> What you need to do:
Without the images, write out all of the following entries exactly.

> Available records:
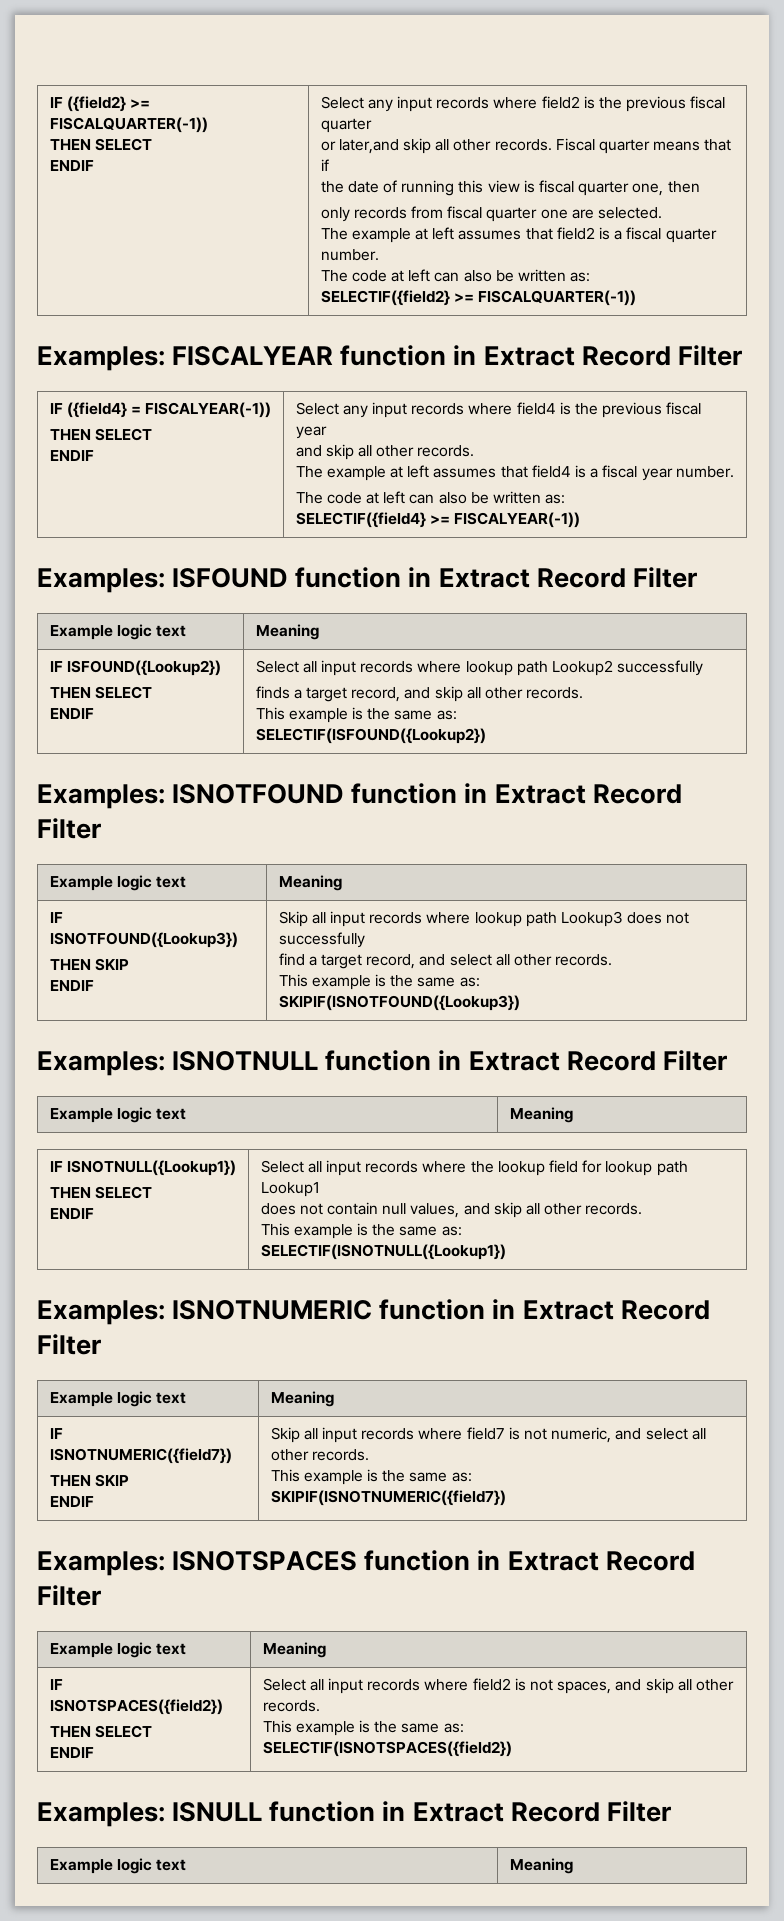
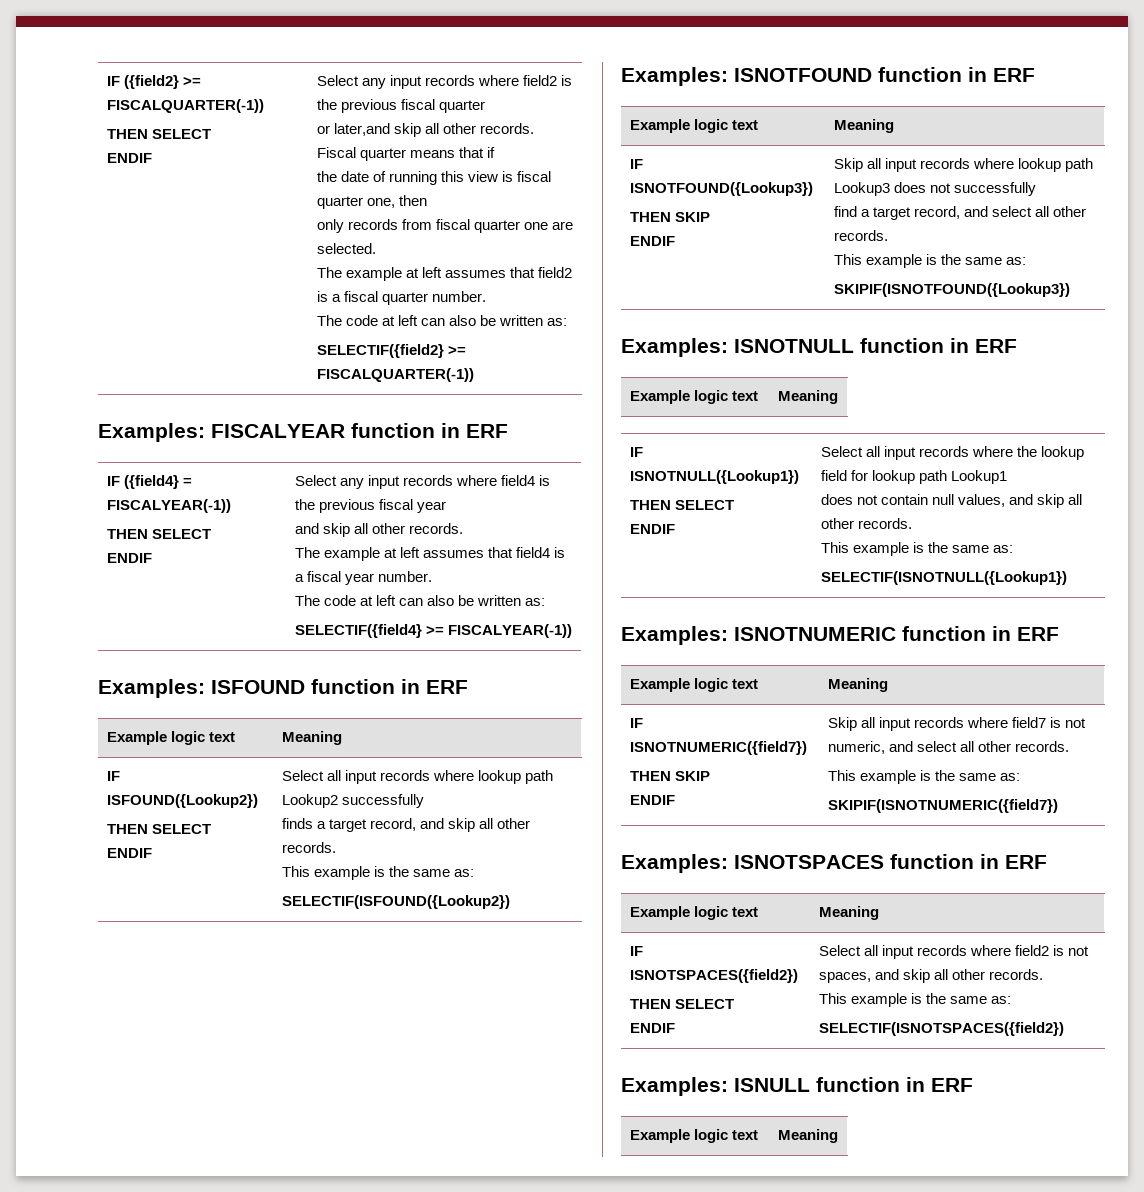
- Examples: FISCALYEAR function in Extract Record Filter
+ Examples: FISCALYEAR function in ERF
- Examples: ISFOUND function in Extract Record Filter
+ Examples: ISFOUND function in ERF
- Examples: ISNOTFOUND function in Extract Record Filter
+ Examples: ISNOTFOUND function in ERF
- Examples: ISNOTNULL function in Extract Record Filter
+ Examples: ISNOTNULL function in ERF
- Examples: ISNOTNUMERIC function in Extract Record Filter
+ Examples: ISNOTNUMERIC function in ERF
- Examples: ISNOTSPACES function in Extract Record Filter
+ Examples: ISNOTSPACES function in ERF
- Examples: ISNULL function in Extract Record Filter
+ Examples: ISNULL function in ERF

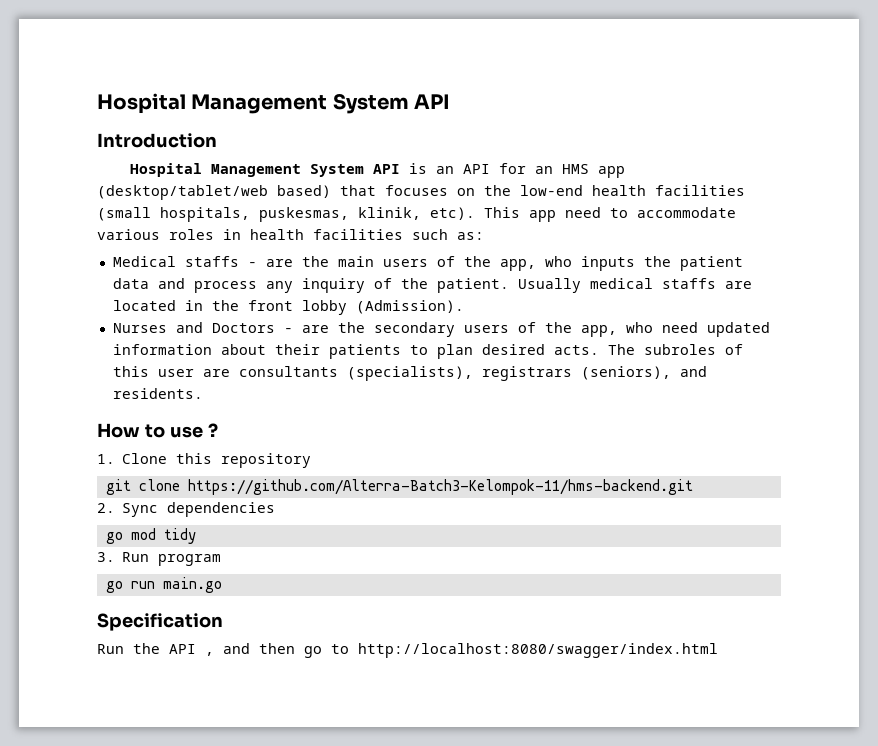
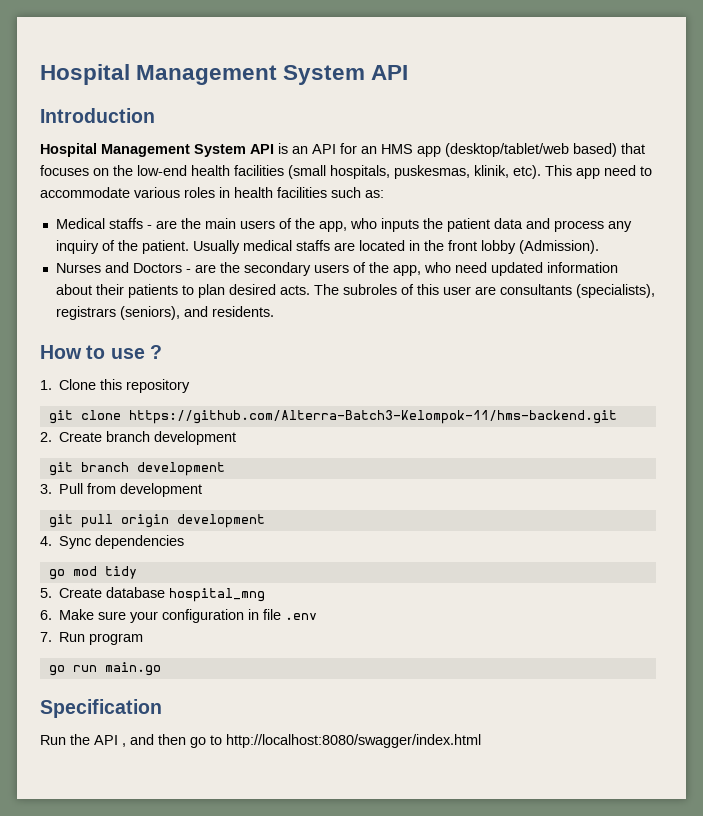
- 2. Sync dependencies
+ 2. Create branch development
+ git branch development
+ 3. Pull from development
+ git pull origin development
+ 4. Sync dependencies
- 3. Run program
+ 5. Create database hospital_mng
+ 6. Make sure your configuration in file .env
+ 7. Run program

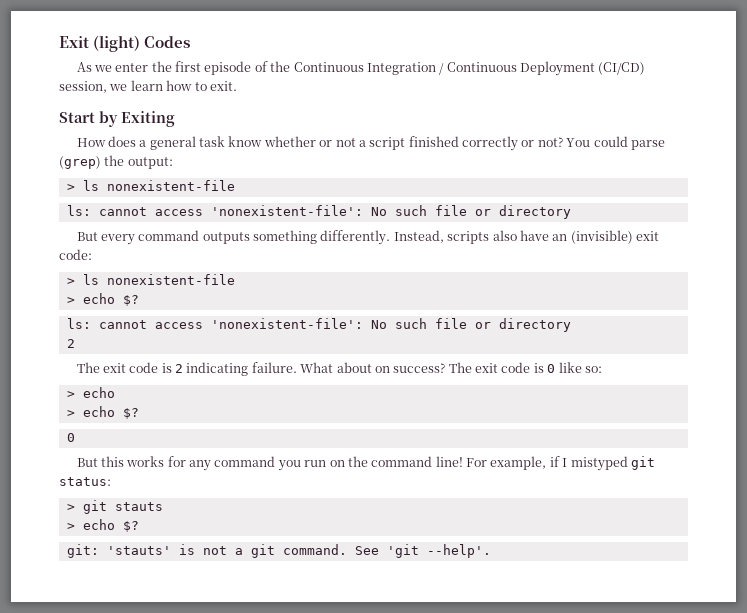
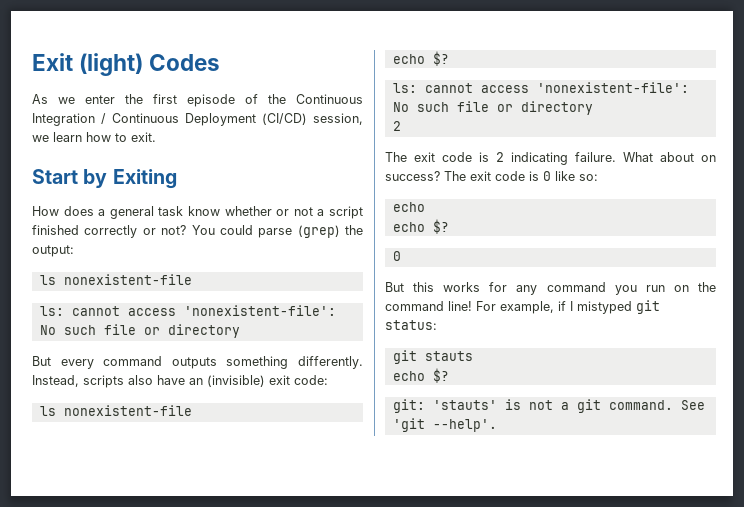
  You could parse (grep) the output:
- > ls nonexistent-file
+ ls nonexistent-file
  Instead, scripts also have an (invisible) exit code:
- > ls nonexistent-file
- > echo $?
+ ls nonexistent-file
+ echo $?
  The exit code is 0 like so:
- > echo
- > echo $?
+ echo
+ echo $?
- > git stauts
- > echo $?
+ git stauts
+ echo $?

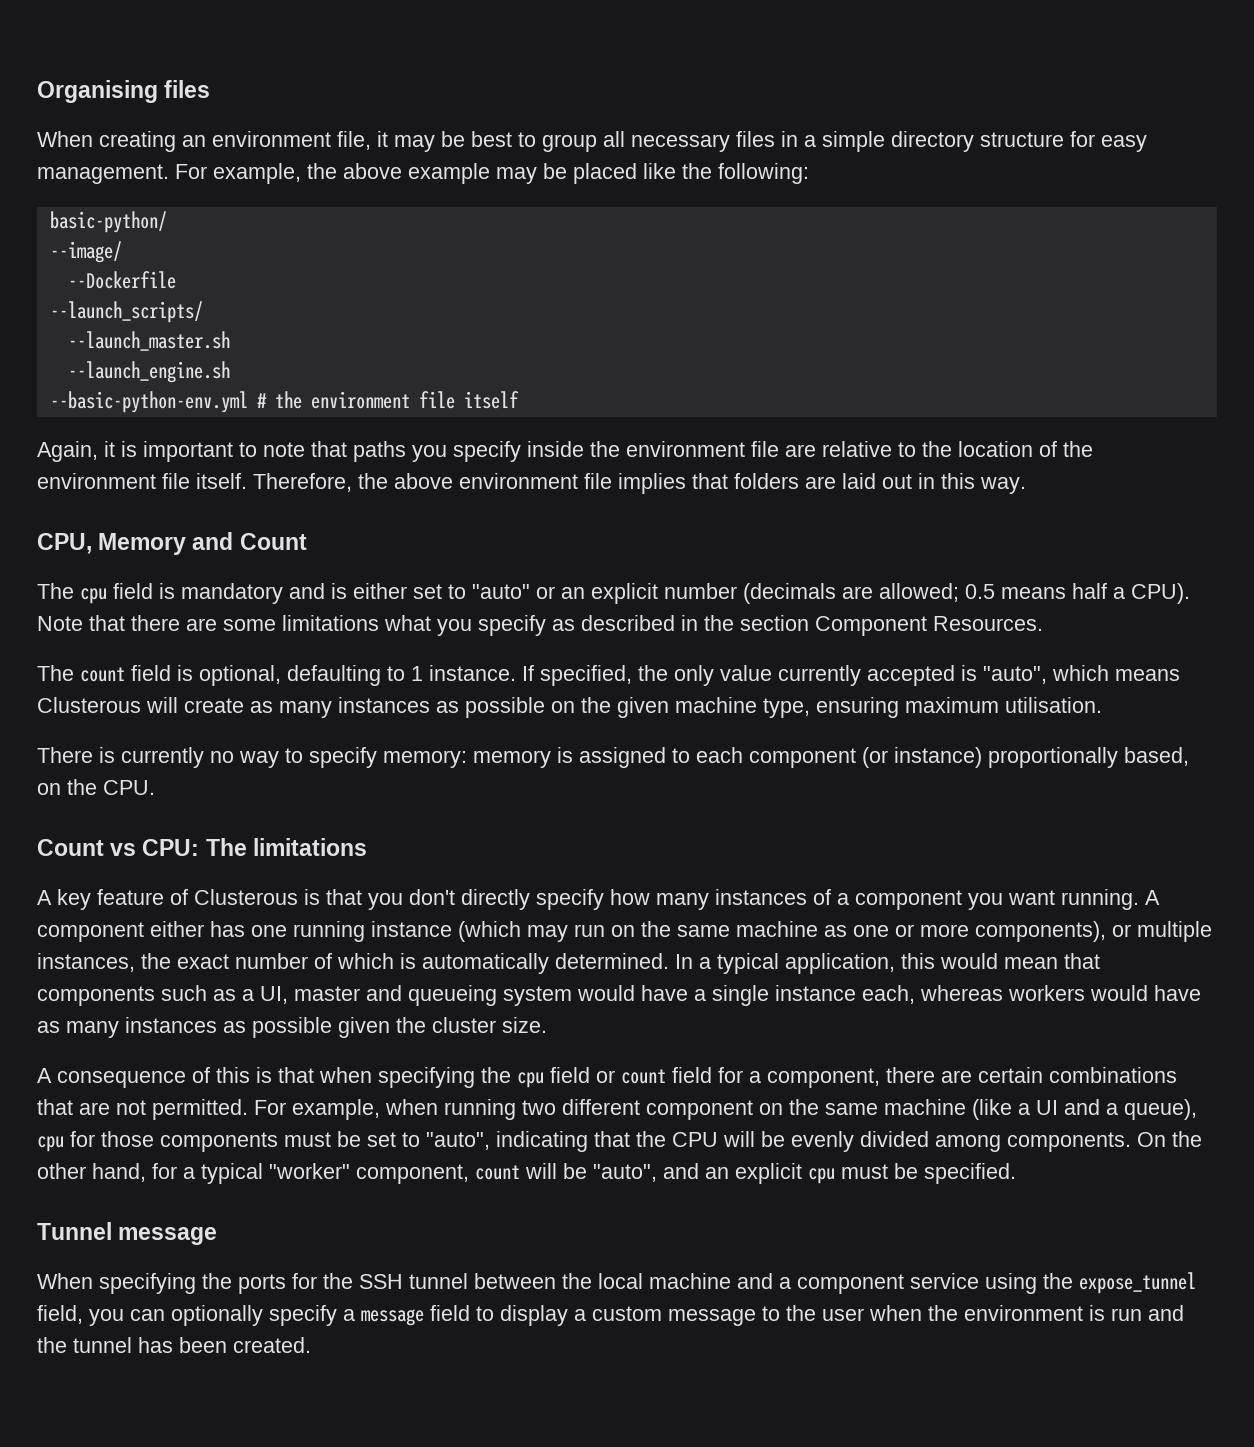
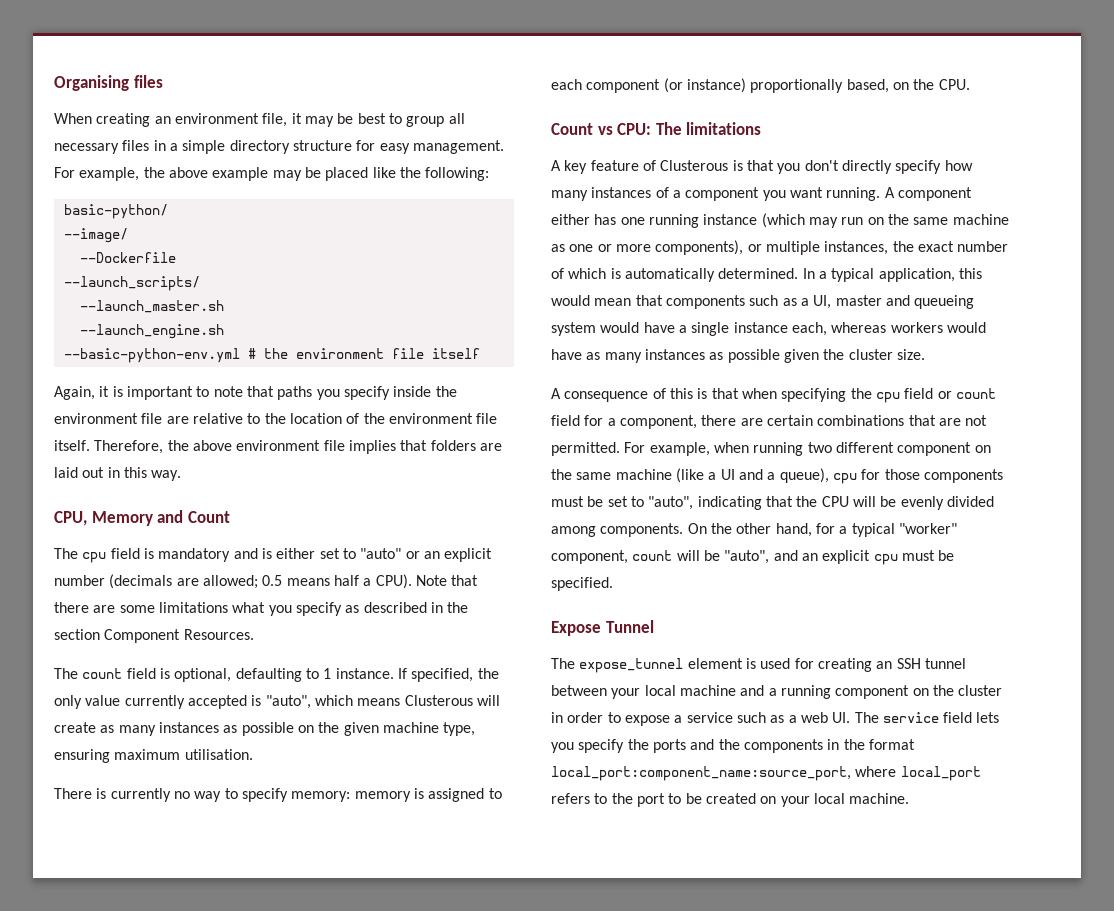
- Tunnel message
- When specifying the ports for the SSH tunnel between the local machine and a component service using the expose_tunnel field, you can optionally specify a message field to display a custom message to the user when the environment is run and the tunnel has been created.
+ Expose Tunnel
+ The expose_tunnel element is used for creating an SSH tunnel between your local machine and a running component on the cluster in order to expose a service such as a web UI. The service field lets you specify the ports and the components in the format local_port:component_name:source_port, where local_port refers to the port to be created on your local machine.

> Result:
- Examples: FISCALYEAR function in Extract Record Filter
+ Examples: FISCALYEAR function in ERF
- Examples: ISFOUND function in Extract Record Filter
+ Examples: ISFOUND function in ERF
- Examples: ISNOTFOUND function in Extract Record Filter
+ Examples: ISNOTFOUND function in ERF
- Examples: ISNOTNULL function in Extract Record Filter
+ Examples: ISNOTNULL function in ERF
- Examples: ISNOTNUMERIC function in Extract Record Filter
+ Examples: ISNOTNUMERIC function in ERF
- Examples: ISNOTSPACES function in Extract Record Filter
+ Examples: ISNOTSPACES function in ERF
- Examples: ISNULL function in Extract Record Filter
+ Examples: ISNULL function in ERF

- 2. Sync dependencies
+ 2. Create branch development
+ git branch development
+ 3. Pull from development
+ git pull origin development
+ 4. Sync dependencies
- 3. Run program
+ 5. Create database hospital_mng
+ 6. Make sure your configuration in file .env
+ 7. Run program

  You could parse (grep) the output:
- > ls nonexistent-file
+ ls nonexistent-file
  Instead, scripts also have an (invisible) exit code:
- > ls nonexistent-file
- > echo $?
+ ls nonexistent-file
+ echo $?
  The exit code is 0 like so:
- > echo
- > echo $?
+ echo
+ echo $?
- > git stauts
- > echo $?
+ git stauts
+ echo $?

- Tunnel message
- When specifying the ports for the SSH tunnel between the local machine and a component service using the expose_tunnel field, you can optionally specify a message field to display a custom message to the user when the environment is run and the tunnel has been created.
+ Expose Tunnel
+ The expose_tunnel element is used for creating an SSH tunnel between your local machine and a running component on the cluster in order to expose a service such as a web UI. The service field lets you specify the ports and the components in the format local_port:component_name:source_port, where local_port refers to the port to be created on your local machine.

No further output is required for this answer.